Before-and-after change data:
************

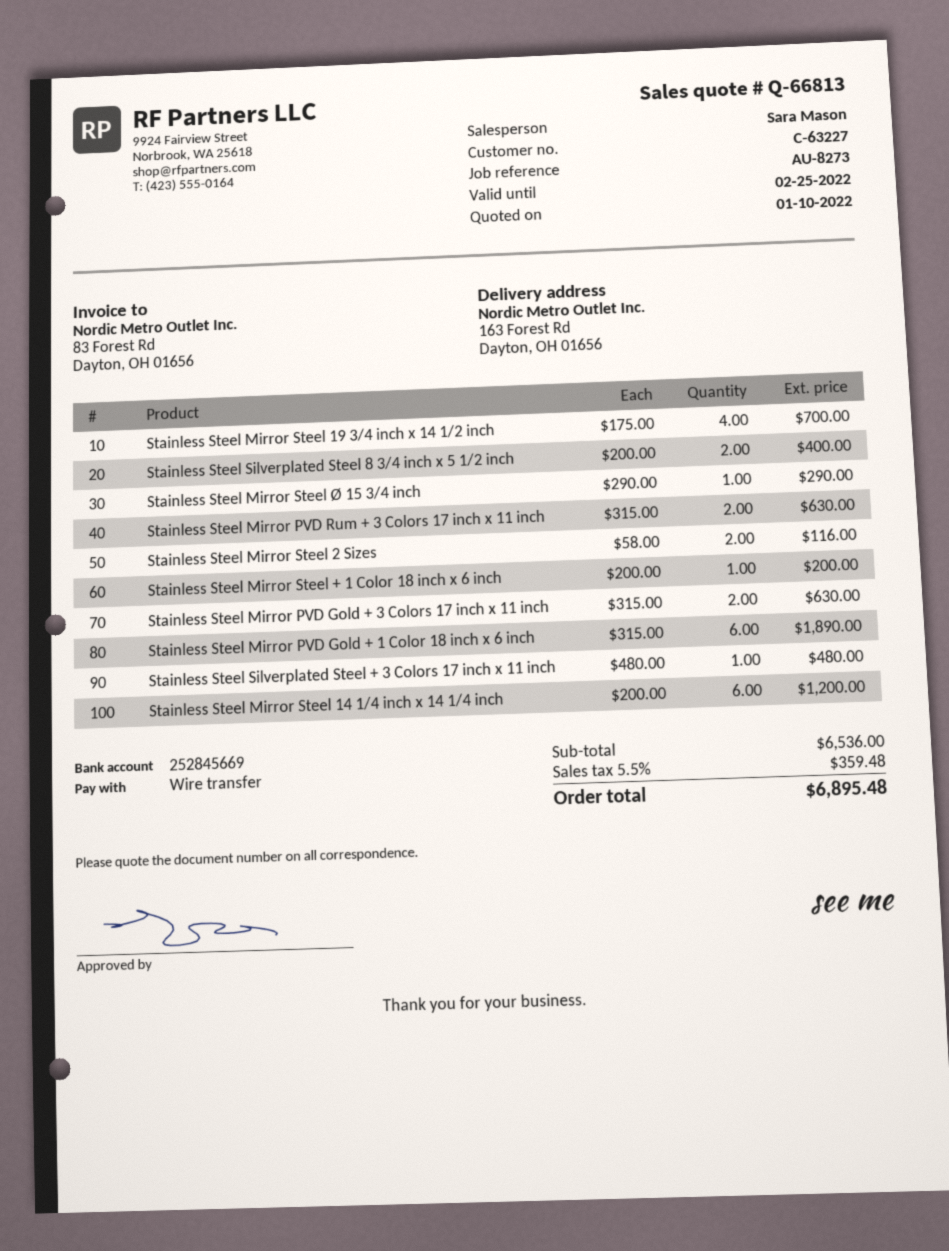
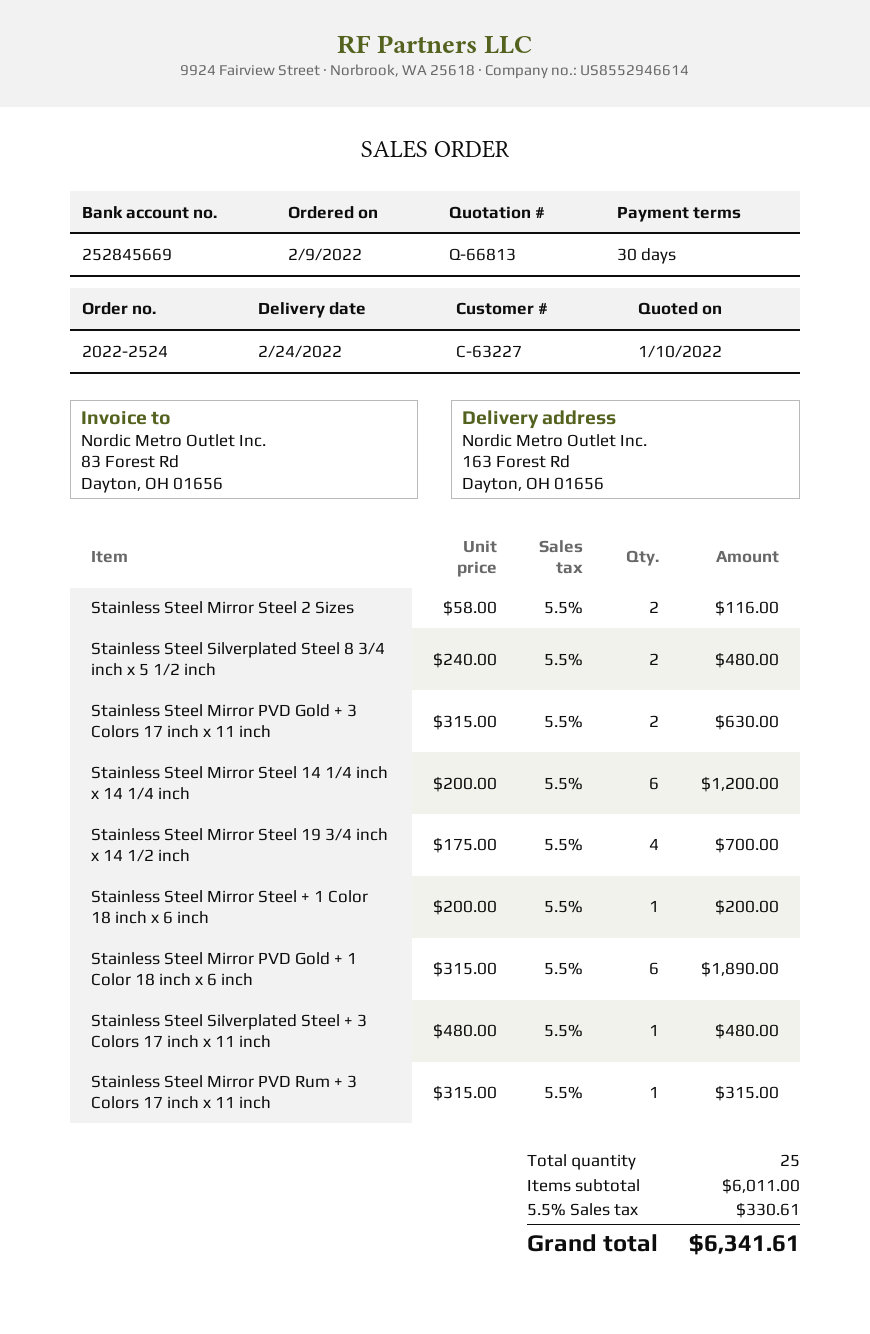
Stainless Steel Silverplated Steel 8 3/4 inch x 5 1/2 inch: 2 x 200.00 = 400.00 -> 2 x 240.00 = 480.00
Stainless Steel Mirror Steel Ø 15 3/4 inch: 1 x 290.00 = 290.00 -> none
Stainless Steel Mirror PVD Rum + 3 Colors 17 inch x 11 inch: 2 x 315.00 = 630.00 -> 1 x 315.00 = 315.00
subtotal: 6536.00 -> 6011.00
tax: 5.5% = 359.48 -> 5.5% = 330.61
total: 6895.48 -> 6341.61

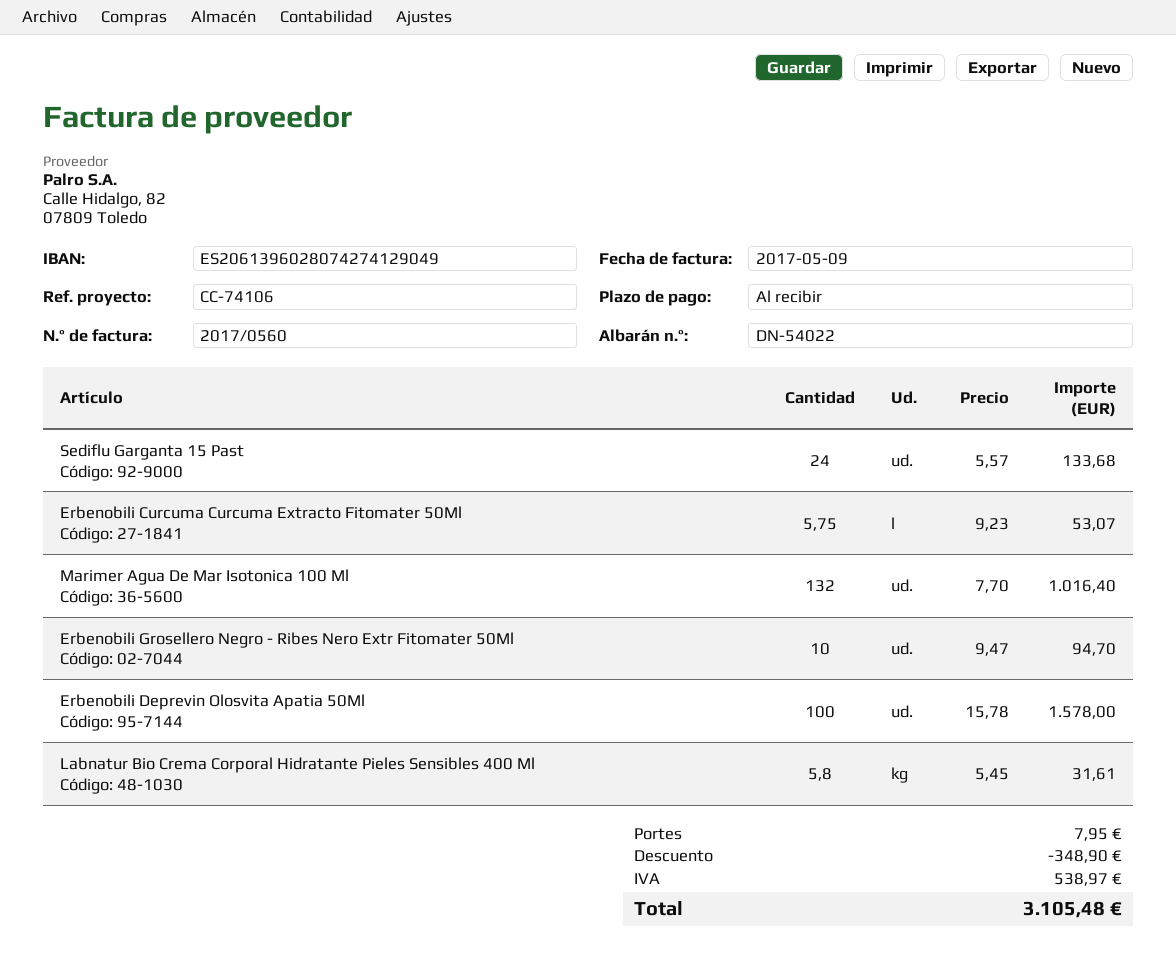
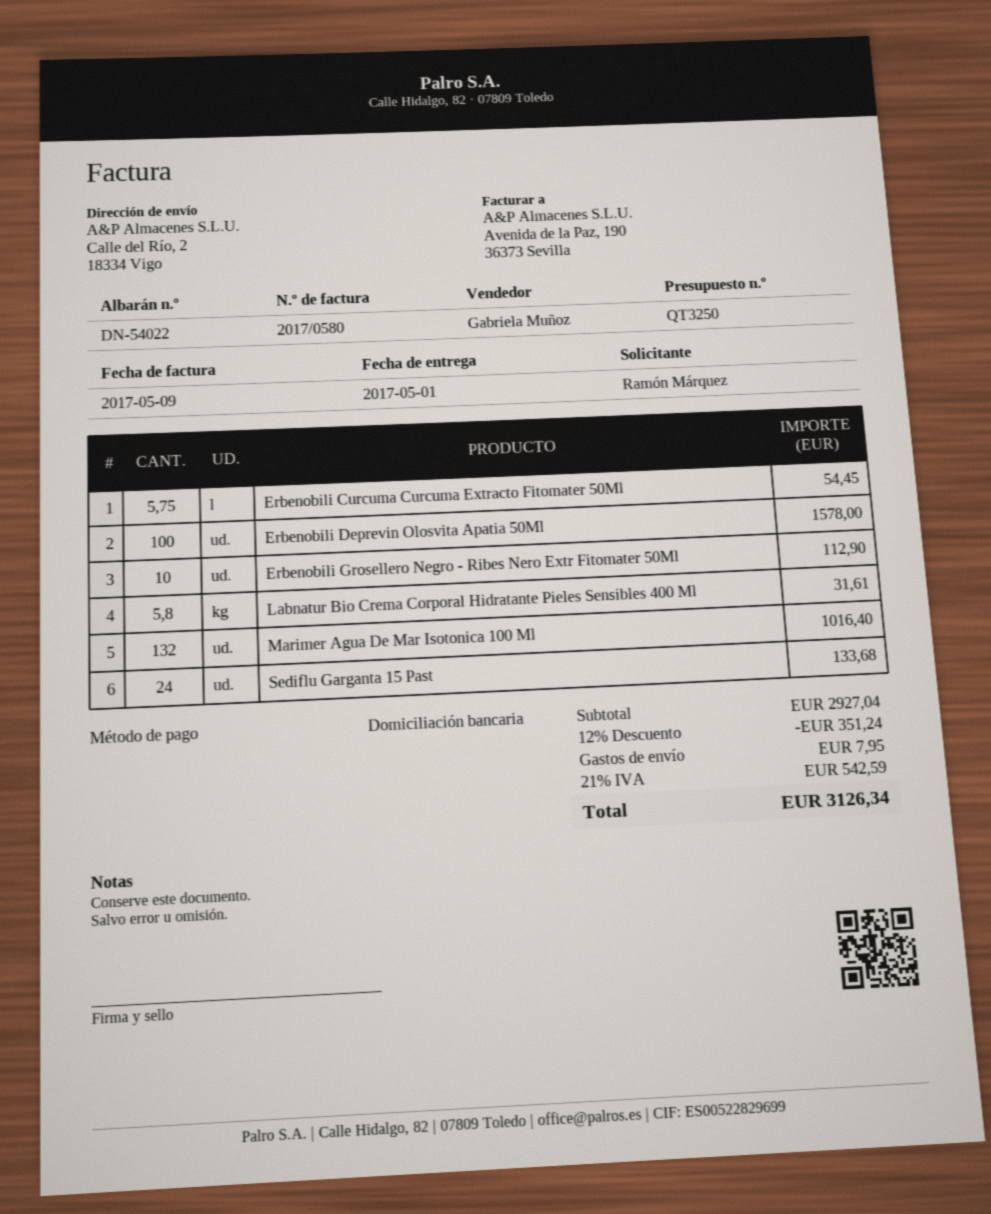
invoice number: 2017/0560 -> 2017/0580
Erbenobili Curcuma Curcuma Extracto Fitomater 50Ml: 5.75 for 53.07 -> 5.75 for 54.45
Erbenobili Grosellero Negro - Ribes Nero Extr Fitomater 50Ml: 10 for 94.70 -> 10 for 112.90
discount: 348.90 -> 351.24
tax: 538.97 -> 542.59
total: 3105.48 -> 3126.34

************

Give the entries above again exactly, minus their pictures.

> _TASK RESULT_:
Stainless Steel Silverplated Steel 8 3/4 inch x 5 1/2 inch: 2 x 200.00 = 400.00 -> 2 x 240.00 = 480.00
Stainless Steel Mirror Steel Ø 15 3/4 inch: 1 x 290.00 = 290.00 -> none
Stainless Steel Mirror PVD Rum + 3 Colors 17 inch x 11 inch: 2 x 315.00 = 630.00 -> 1 x 315.00 = 315.00
subtotal: 6536.00 -> 6011.00
tax: 5.5% = 359.48 -> 5.5% = 330.61
total: 6895.48 -> 6341.61

invoice number: 2017/0560 -> 2017/0580
Erbenobili Curcuma Curcuma Extracto Fitomater 50Ml: 5.75 for 53.07 -> 5.75 for 54.45
Erbenobili Grosellero Negro - Ribes Nero Extr Fitomater 50Ml: 10 for 94.70 -> 10 for 112.90
discount: 348.90 -> 351.24
tax: 538.97 -> 542.59
total: 3105.48 -> 3126.34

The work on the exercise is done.